Ketidakpastian dalam pendekatan Ketua Fed memicu penurunan dolar AS dan saham

Ketua Federal Reserve, Kevin Warsh, menciptakan ketidakpastian di pasar keuangan dengan membicarakan kebutuhan untuk melawan inflasi secara agresif tanpa mengungkapkan rincian spesifik dari pendekatannya. Analis di Citadel Securities percaya bahwa pernyataan kepala regulator mengenai kenaikan harga konsumen yang tidak terkendali yang melampaui target 2% selama lima tahun tidak didukung oleh strategi yang jelas.
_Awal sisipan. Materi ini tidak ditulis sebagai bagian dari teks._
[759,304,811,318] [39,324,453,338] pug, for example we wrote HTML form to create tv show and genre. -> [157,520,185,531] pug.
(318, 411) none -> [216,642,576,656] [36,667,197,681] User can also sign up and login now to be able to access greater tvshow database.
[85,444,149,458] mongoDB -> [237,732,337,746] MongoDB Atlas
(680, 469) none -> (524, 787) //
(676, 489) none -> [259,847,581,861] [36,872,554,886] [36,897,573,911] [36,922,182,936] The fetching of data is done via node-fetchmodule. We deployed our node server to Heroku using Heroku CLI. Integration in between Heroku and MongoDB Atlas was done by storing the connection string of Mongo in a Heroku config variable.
Pada pertemuan kebijakan Fed terakhir, suku bunga tetap tidak berubah, meskipun tiga anggota Komite Pasar Terbuka Federal memberikan suara untuk meningkatkannya segera.
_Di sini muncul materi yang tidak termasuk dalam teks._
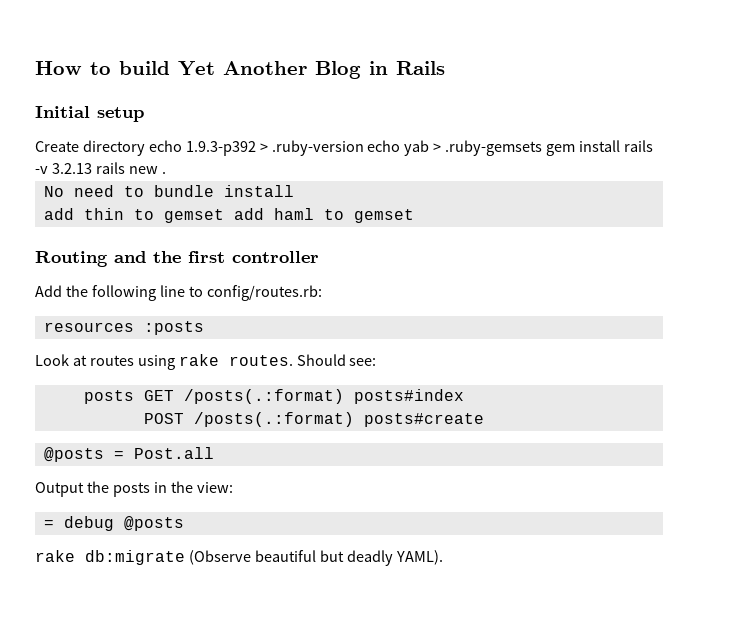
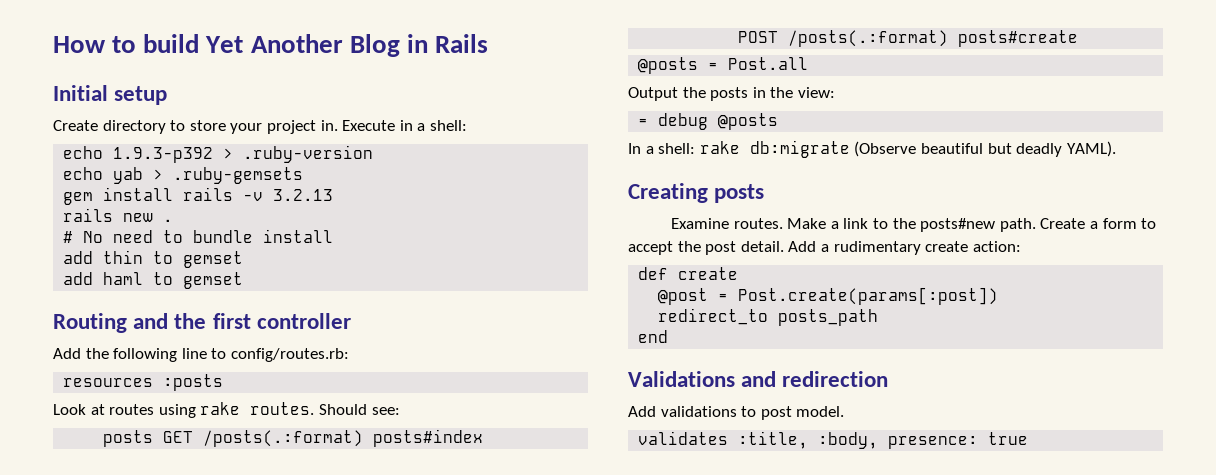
(145, 148) none -> [170,120,467,134] to store your project in. Execute in a shell: //
(364, 148) none -> (374, 154) //
(543, 148) none -> (304, 175) //
(92, 168) none -> (334, 195) //
(166, 173) none -> [63,231,74,243] #
(224, 216) none -> (244, 259) //
(184, 523) none -> [628,143,696,154] In a shell:
(443, 557) none -> [628,183,765,203] [671,218,1157,232] [628,241,1021,255] [638,267,739,280] [658,287,999,305] [658,308,879,326] [638,330,669,343] [628,371,889,387] [628,406,845,420] [638,431,1029,449] // Creating posts // Examine routes. Make a link to the posts#new path. Create a form to accept the post detail. Add a rudimentary create action: // def create // @post = Post.create(params[:post]) // redirect_to posts_path // end // Validations and redirection // Add validations to post model. // validates :title, :body, presence: true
Kevin Warsh sendiri menyatakan bahwa kenaikan terbaru dalam imbal hasil Treasury telah memperketat kondisi keuangan, memungkinkan pasar untuk mengambil alih sebagian dari pekerjaan Fed. Ia juga mengatakan bahwa Federal Reserve dapat mempertimbangkan kembali ukuran inflasi yang dipilihnya sebagai panduan utama setelah tinjauan kerangka kebijakan selesai. Para investor bereaksi terhadap keputusan bank sentral dengan aksi jual obligasi pemerintah AS jangka panjang, yang meningkatkan ekspektasi inflasi dan melemahkan dolar serta indeks saham utama.
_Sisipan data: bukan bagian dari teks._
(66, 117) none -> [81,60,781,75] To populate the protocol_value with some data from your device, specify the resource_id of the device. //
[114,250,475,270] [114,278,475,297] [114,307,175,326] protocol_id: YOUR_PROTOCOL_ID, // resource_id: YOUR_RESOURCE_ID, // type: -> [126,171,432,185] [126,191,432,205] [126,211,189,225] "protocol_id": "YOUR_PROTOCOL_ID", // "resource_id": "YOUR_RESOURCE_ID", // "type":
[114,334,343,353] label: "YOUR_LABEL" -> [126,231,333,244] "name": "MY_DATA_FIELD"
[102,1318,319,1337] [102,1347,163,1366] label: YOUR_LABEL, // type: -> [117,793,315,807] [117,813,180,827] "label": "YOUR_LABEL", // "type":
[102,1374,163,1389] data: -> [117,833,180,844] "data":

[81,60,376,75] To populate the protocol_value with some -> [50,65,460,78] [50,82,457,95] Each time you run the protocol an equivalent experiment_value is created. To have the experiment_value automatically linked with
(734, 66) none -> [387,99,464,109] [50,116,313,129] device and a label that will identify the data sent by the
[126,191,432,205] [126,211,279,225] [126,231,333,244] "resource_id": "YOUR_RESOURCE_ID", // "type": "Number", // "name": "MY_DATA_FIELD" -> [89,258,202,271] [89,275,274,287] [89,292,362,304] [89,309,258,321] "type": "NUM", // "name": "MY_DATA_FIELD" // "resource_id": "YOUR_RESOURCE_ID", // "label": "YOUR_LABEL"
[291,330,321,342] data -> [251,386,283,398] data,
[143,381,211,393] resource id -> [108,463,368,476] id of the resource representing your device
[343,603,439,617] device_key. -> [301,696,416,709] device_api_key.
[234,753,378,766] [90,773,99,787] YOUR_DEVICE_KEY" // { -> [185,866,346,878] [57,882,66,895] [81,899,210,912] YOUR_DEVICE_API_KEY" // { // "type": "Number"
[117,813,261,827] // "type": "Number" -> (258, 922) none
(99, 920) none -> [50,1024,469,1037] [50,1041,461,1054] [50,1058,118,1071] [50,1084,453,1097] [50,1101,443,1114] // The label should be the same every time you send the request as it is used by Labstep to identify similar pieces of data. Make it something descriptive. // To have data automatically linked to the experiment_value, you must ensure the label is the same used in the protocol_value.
Noshad Shah, kepala penjualan utang tetap untuk wilayah EMEA di Citadel, mengatakan bahwa langkah-langkah pasar saat ini telah mengungkapkan "masalah dengan kepercayaan atau kejelasan dalam kerangka kebijakan." Ia memperingatkan bahwa bertaruh pada pengetatan yang dipimpin pasar berisiko menciptakan umpan balik negatif: kenaikan suku bunga jangka panjang mendorong regulator untuk menunda kenaikan suku bunga dana, yang kemudian memaksa investor untuk meminta premi inflasi dan jangka yang lebih tinggi, mendorong imbal hasil semakin tinggi. “Fed sedang menunggu karena pasar telah memperketat; pada gilirannya, pasar memperketat karena Fed menunggu,” catat Noshad Shah.